Filter the entries below, keeping every line that has the word "color".

(Exercise materials Opens)

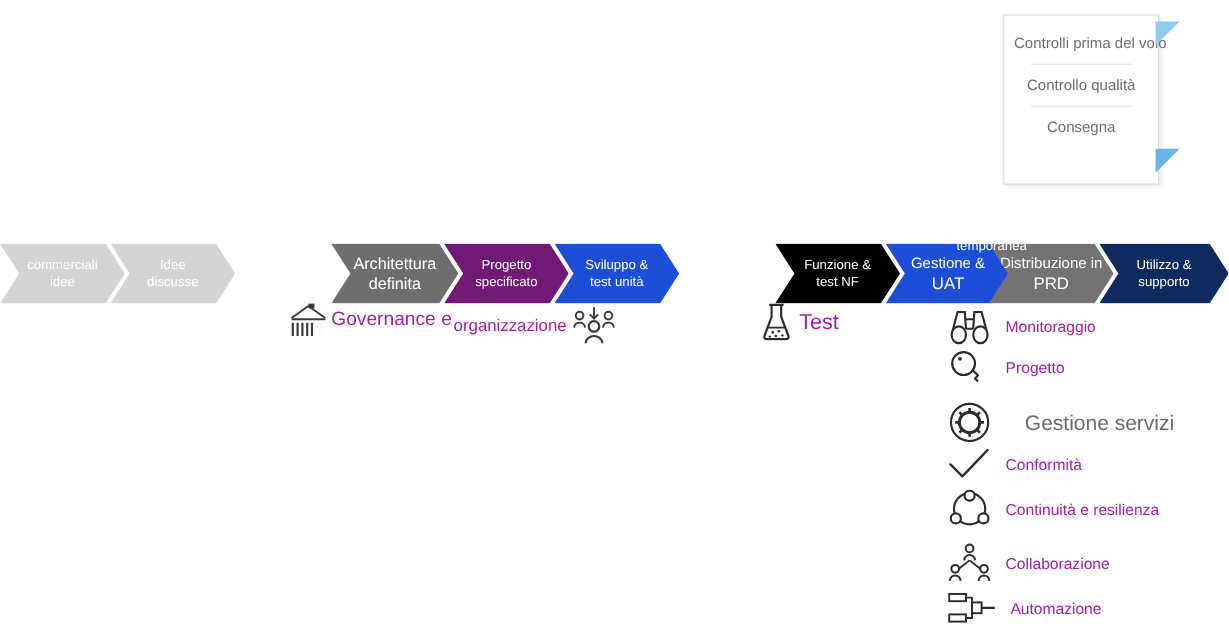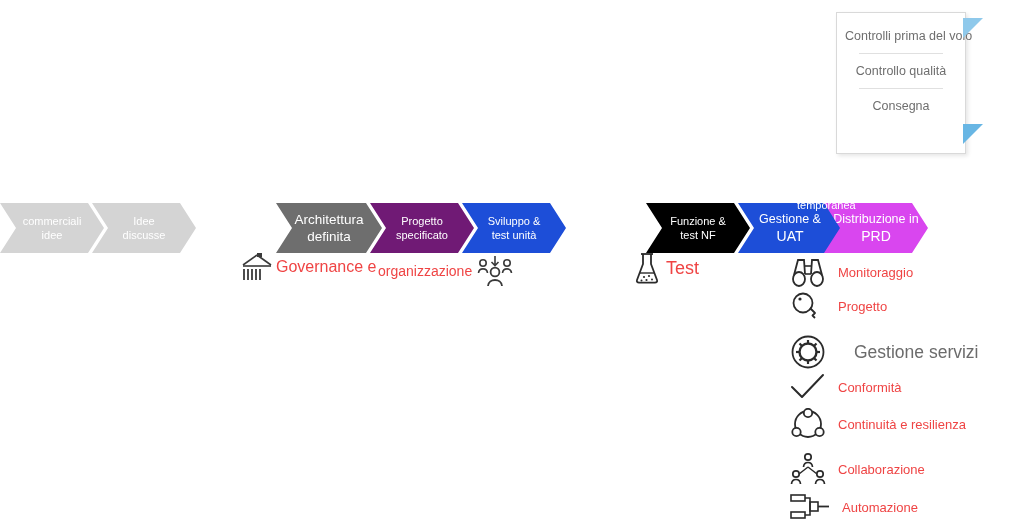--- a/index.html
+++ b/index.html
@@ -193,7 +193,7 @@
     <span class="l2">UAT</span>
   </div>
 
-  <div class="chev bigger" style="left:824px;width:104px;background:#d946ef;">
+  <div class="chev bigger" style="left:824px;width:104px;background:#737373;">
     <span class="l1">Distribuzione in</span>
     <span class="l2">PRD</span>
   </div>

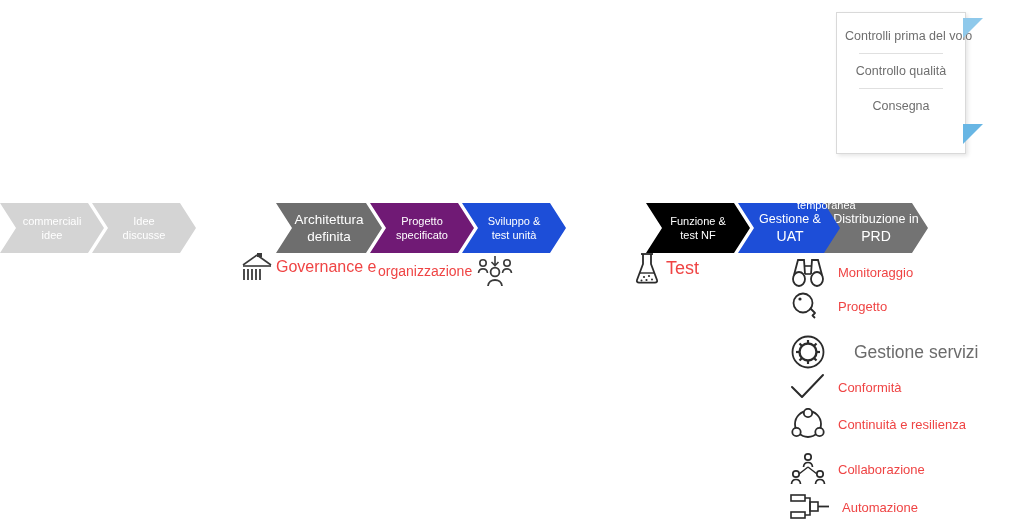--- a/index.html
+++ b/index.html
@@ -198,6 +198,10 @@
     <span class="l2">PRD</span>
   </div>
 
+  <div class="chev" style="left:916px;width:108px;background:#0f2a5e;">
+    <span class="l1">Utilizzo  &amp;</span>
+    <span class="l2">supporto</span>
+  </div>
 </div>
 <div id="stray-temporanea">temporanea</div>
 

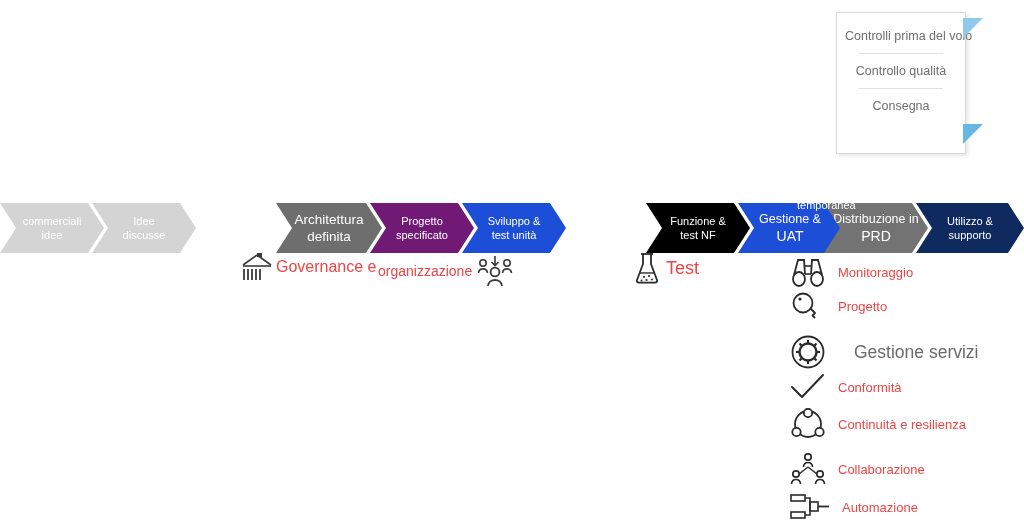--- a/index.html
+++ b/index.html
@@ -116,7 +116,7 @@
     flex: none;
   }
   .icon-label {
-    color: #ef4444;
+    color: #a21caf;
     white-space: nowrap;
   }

(Exercise materials Closes)
(Exercise materials Opens)

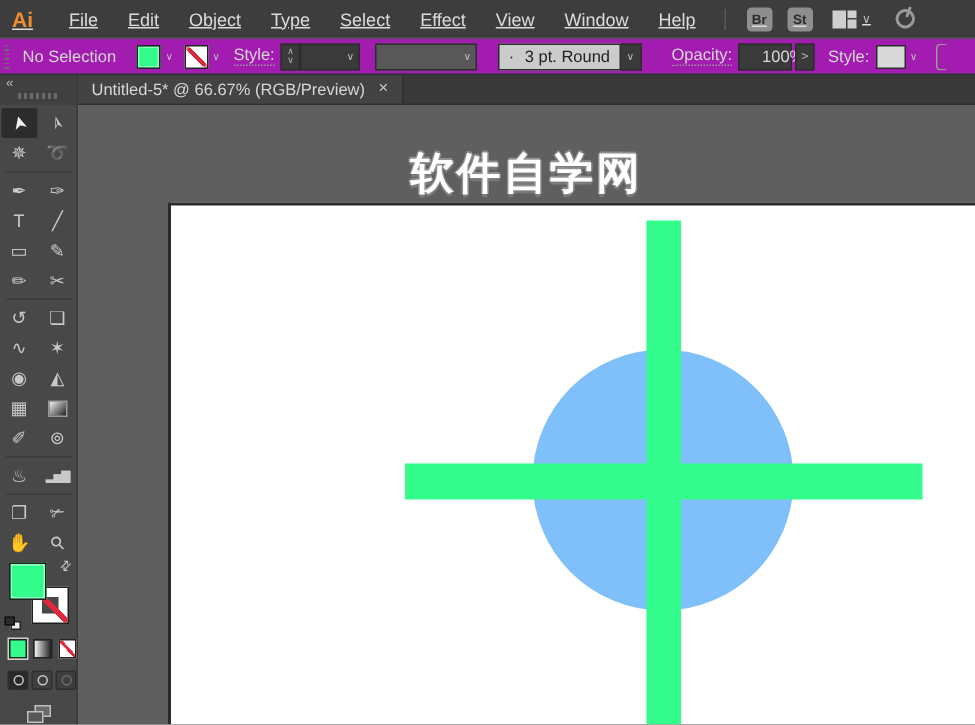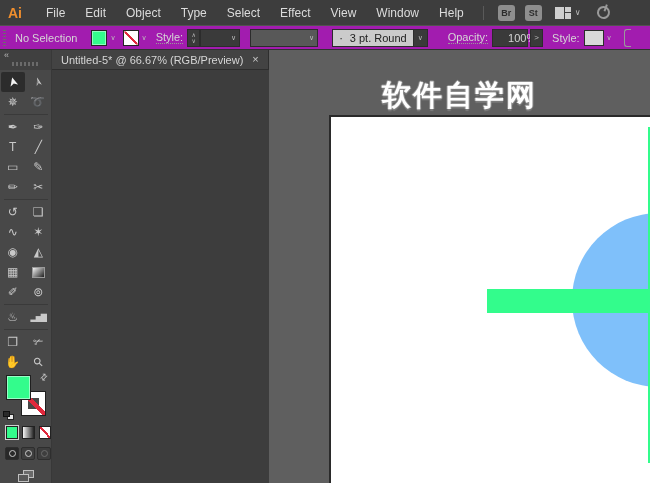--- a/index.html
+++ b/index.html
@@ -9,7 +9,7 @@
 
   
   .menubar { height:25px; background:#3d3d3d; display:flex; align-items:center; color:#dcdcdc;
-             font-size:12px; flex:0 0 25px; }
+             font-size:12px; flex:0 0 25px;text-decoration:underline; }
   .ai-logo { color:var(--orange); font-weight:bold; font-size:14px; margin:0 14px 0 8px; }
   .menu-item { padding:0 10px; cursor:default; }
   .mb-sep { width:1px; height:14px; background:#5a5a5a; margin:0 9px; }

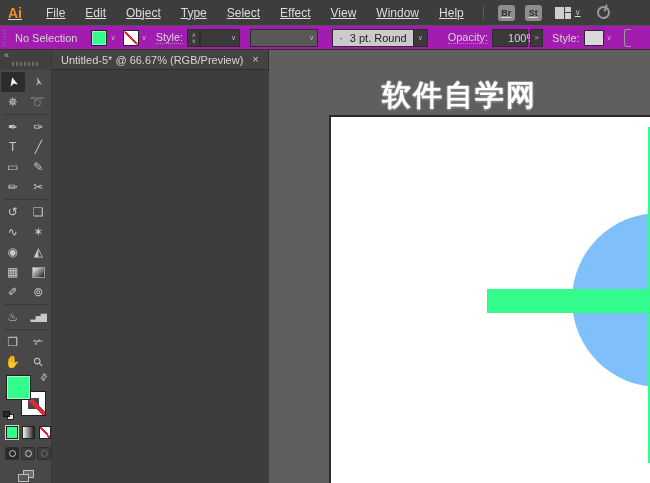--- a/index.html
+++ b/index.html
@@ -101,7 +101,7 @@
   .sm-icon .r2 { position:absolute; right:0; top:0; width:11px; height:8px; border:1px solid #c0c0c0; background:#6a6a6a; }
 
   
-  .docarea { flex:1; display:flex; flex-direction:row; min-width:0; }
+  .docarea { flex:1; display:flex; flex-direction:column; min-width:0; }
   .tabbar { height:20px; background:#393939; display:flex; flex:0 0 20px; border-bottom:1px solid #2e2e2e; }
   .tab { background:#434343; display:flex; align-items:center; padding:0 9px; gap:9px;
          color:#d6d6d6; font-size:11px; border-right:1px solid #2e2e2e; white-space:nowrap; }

(Exercise materials Closes)

→ **Output of the task**
-    color: #ef4444;
+    color: #a21caf;
   .menubar { height:25px; background:#3d3d3d; display:flex; align-items:center; color:#dcdcdc;
   .ai-logo { color:var(--orange); font-weight:bold; font-size:14px; margin:0 14px 0 8px; }
          color:#d6d6d6; font-size:11px; border-right:1px solid #2e2e2e; white-space:nowrap; }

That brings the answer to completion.